I am trying to create a custom layer that is similar to Max Pooling or the first step of a separable convolution.
For example with a 2-Tensor in which I want to extract the non-overlapping 2x2 patches:
if I have the [4,4]
tensor
[[ 0, 1, 2, 3],
[ 4, 5, 6, 7],
[ 8, 9,10,11],
[12,13,14,15]]
I want to end up with the following [2,2,4
] Tensor
[[[ 0, 1, 4, 5],[ 2, 3, 6, 7]],
[[ 8, 9,12,13],[10,11,14,15]]]
For a 3-Tensor, I want something similar but to also separate out the 3rd dimension. tf.extract_image_patches
almost does what I want, but it folds the "depth" dimension into each patch.
Ideally if I had a tensor of shape [32,64,7] and wanted to extract all the [2,2] patches out of it: I would end up with a shape of [16,32,7,4]

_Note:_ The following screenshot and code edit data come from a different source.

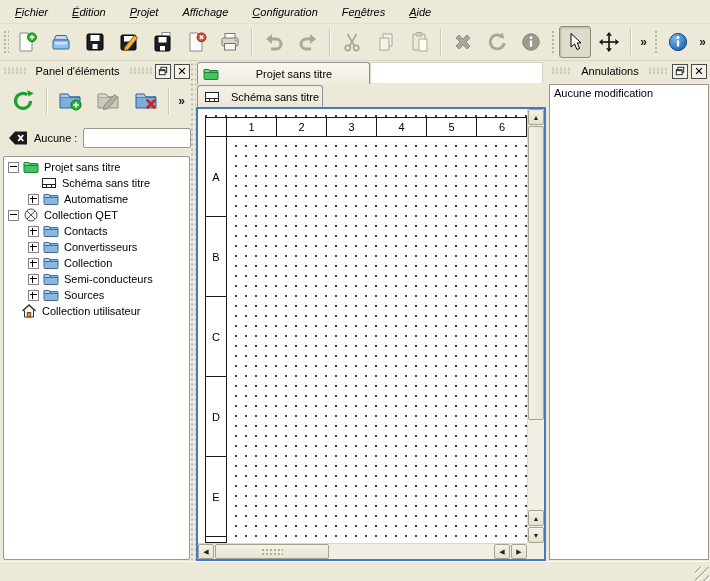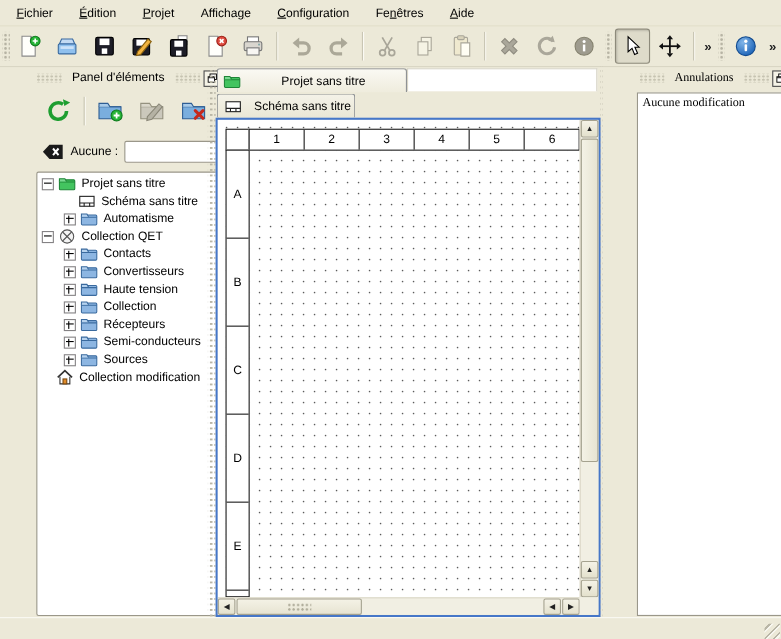"Fichier" .menu-item { font-style: none -> italic }
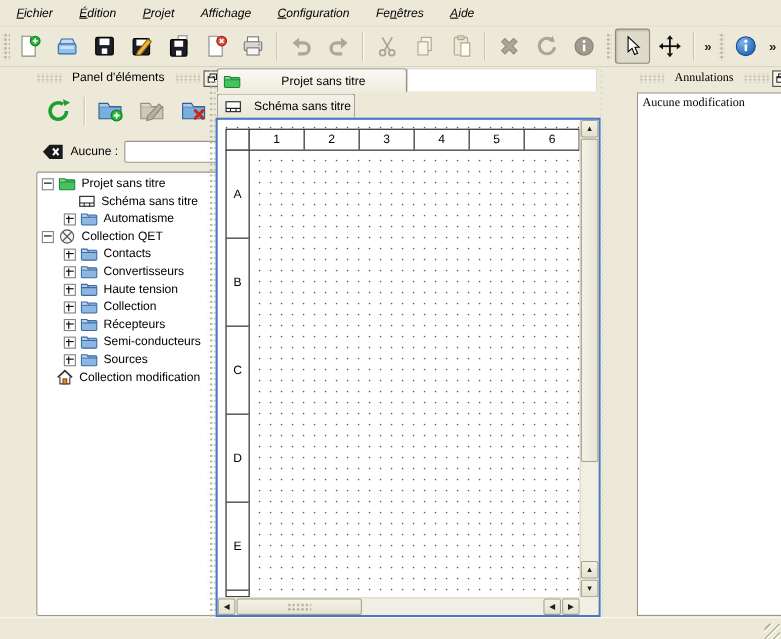"Panel d'éléments" .dock { margin-left: 30px -> none }
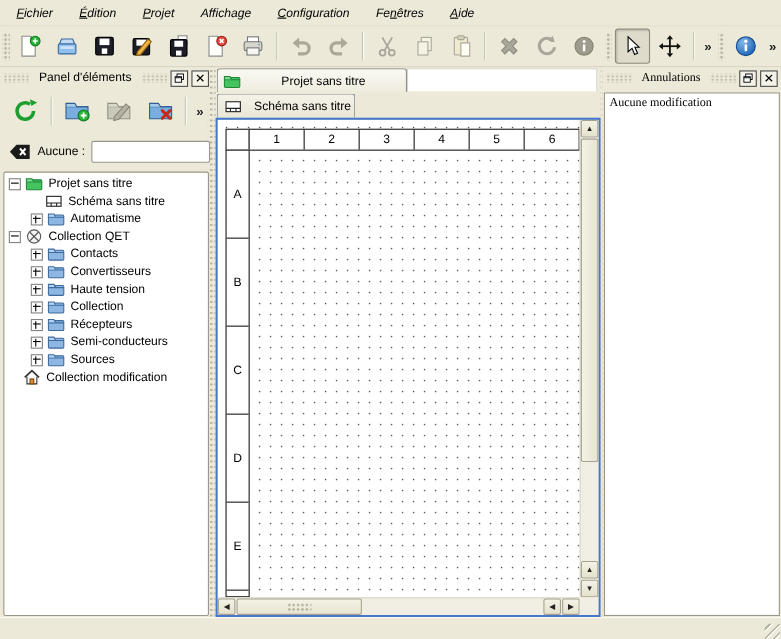"Annulations" #right-dock { font-family: Liberation Serif, serif -> none }
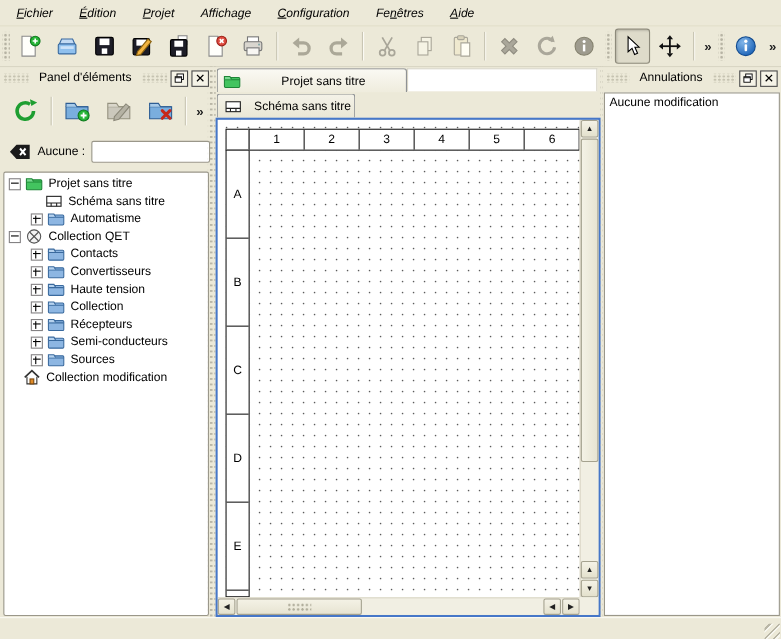"Haute tension" div.tree-row { html: <div> <span></span> <span></span> <span> <svg> <rect></rect> <path></path> <path></path> </svg> </span> <span>Haute tension</span> </div> -> none }
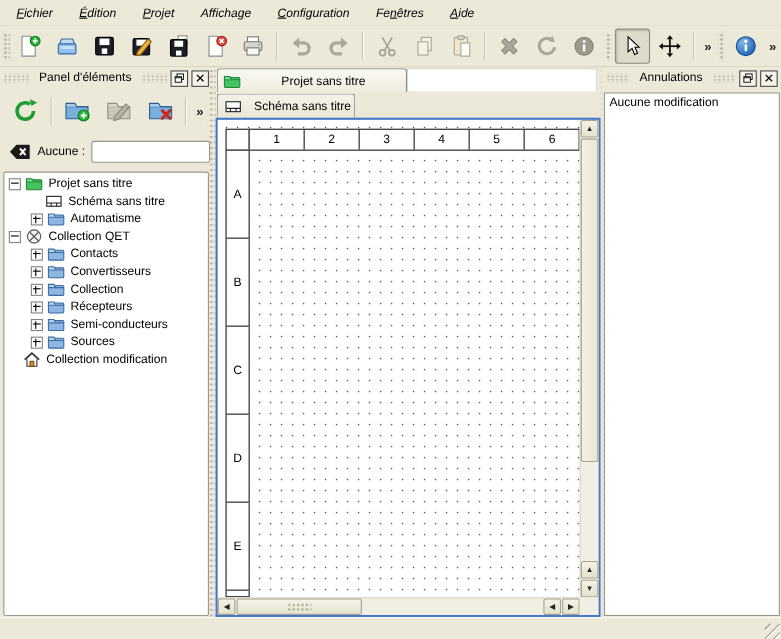"Récepteurs" div.tree-row { html: <div> <span></span> <span></span> <span> <svg> <rect></rect> <path></path> <path></path> </svg> </span> <span>Récepteurs</span> </div> -> none }
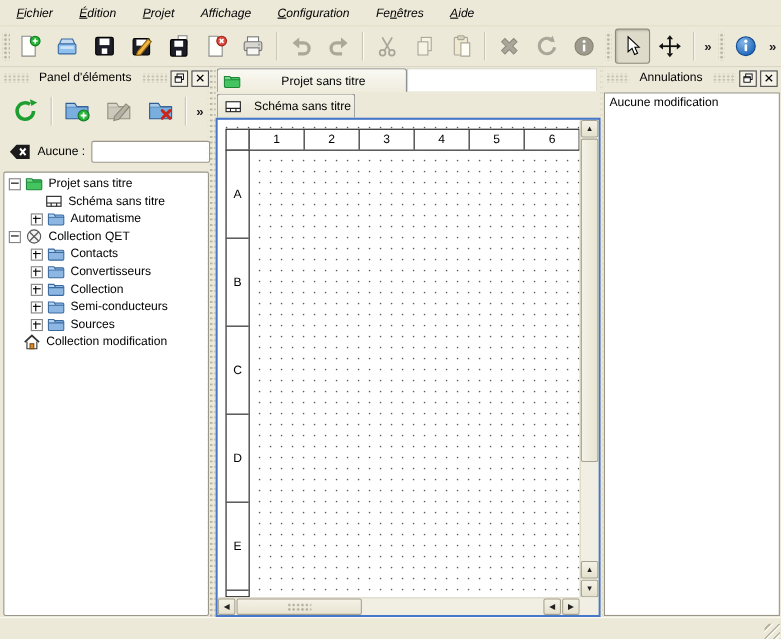"Collection modification" span.tree-label { text: modification -> utilisateur }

To be clear, I just want to extract the patches, not to actually do max pooling nor separable convolution.
Since I am not actually augmenting the data, I suspect that you can do it with some tf.reshape
trickery... Is there any nice way to achieve this in tensorflow without resorting to slicing+stitching/for loops?
Also, what is the correct terminology for this operation? Windowing? Tiling?